Malaria remains a major cause of morbidity and mortality worldwide.1 Cutaneous lesions reported in malaria include angio-oedema, urticaria, peripheral symmetrical gangrene and petechiae.2–4 It is postulated that heavy parasite burden leads to complement activation, thereby causing endothelial injury, swelling and microvascular occlusion. In addition, inflammatory cytokines, disseminated intravascular coagulation and increased tissue factor expression lead to microvascular thrombosis. This pathophysiology is common for both P. vivax and P. falciparum malaria.

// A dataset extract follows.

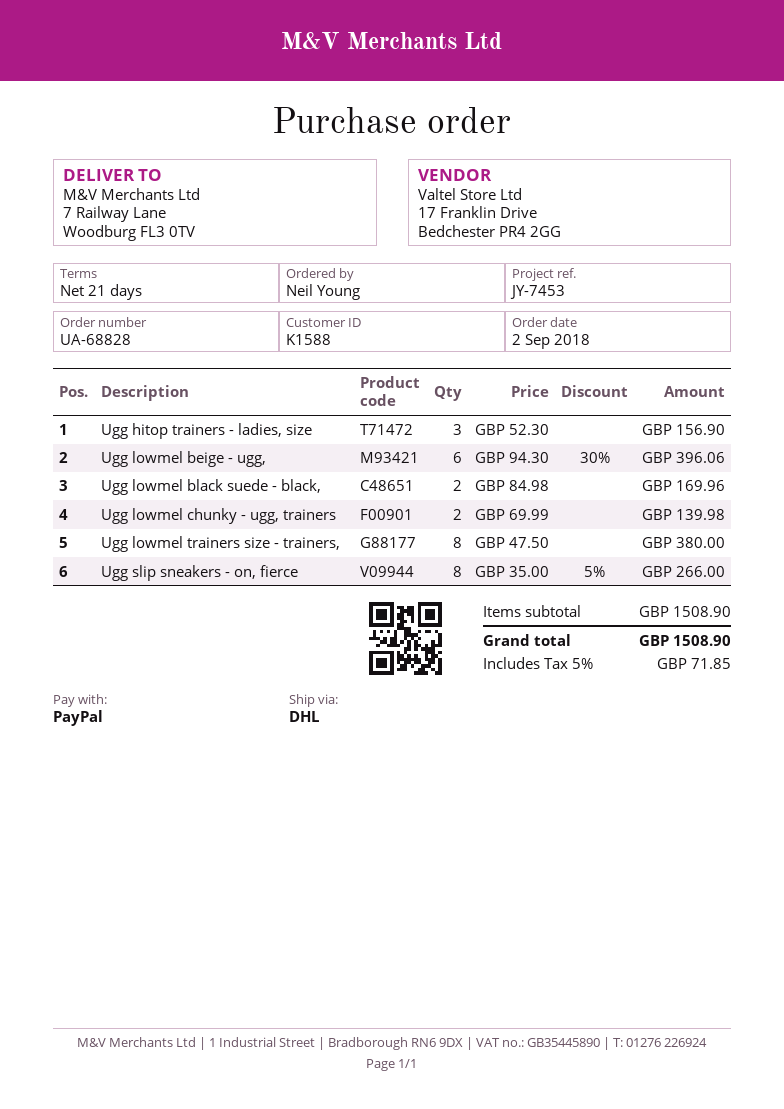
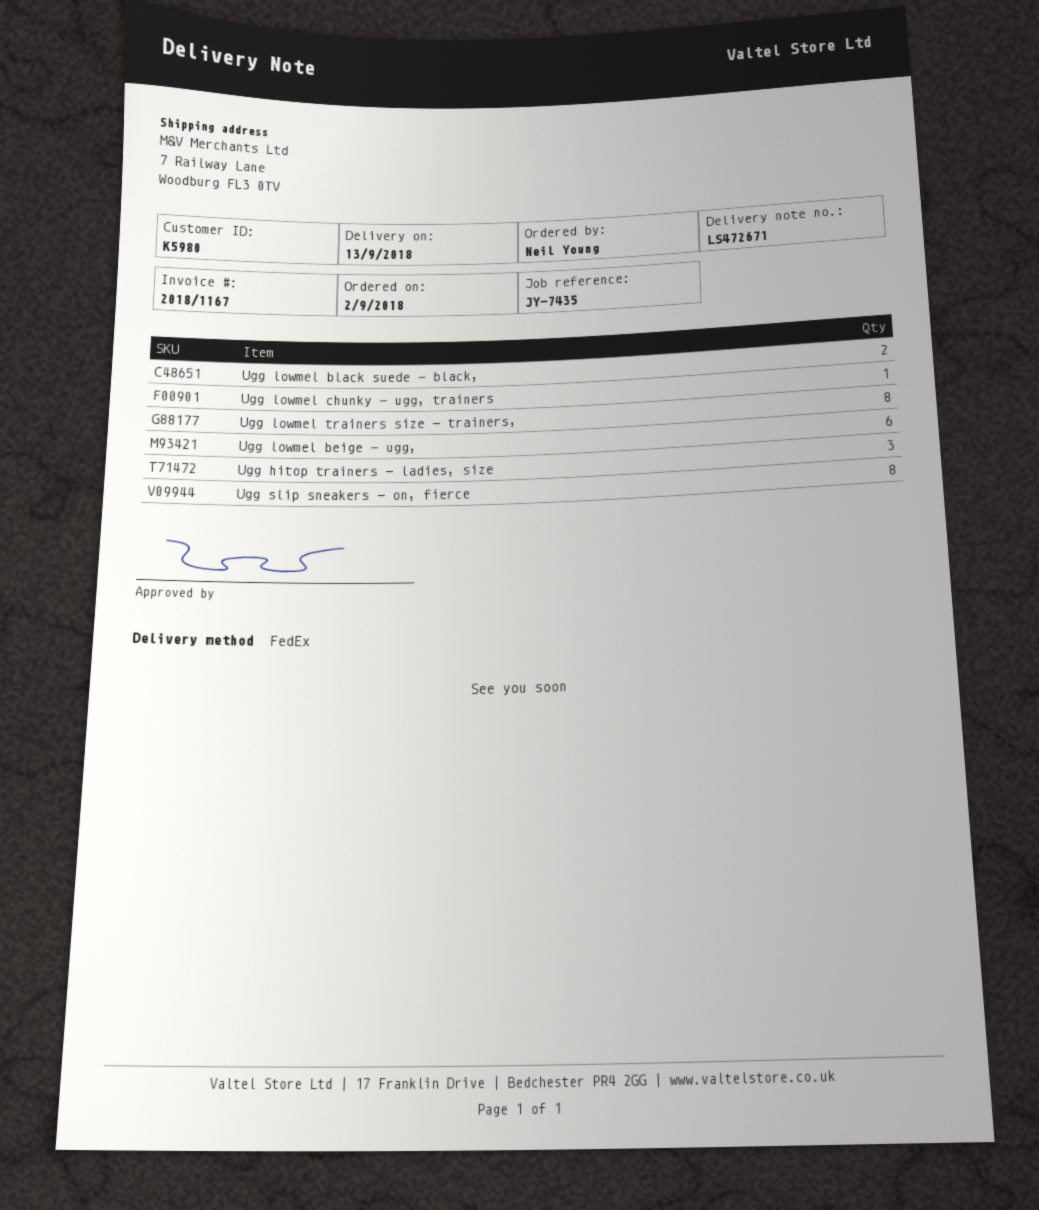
customer number: K1588 -> K5980
reference: JY-7453 -> JY-7435
shipping method: DHL -> FedEx
Ugg lowmel chunky - ugg, trainers: 2 -> 1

Our patient’s acute kidney injury could also be attributed to severe endothelial injury and resultant renal thrombotic microangiopathy.5 Management of such patients with malaria and microvascular thrombosis is controversial. Parasite eradication with antimalarials and occasional use of anticoagulants have been suggested. To conclude, we report a rare association of necrotic facial skin lesions with complicated vivax malaria mimicking frostbite and cutaneous vasculitis. Our case suggests that infection with P. vivax may rarely result in systemic endothelial injury, thrombotic microangiopathy and skin necrosis.
Recognition of cutaneous complications is important for timely intervention and to prevent misdiagnosis of malaria as cutaneous vasculitis or frostbite.
Skin necrosis can be a potential clinical manifestation of severe complicated vivax malaria.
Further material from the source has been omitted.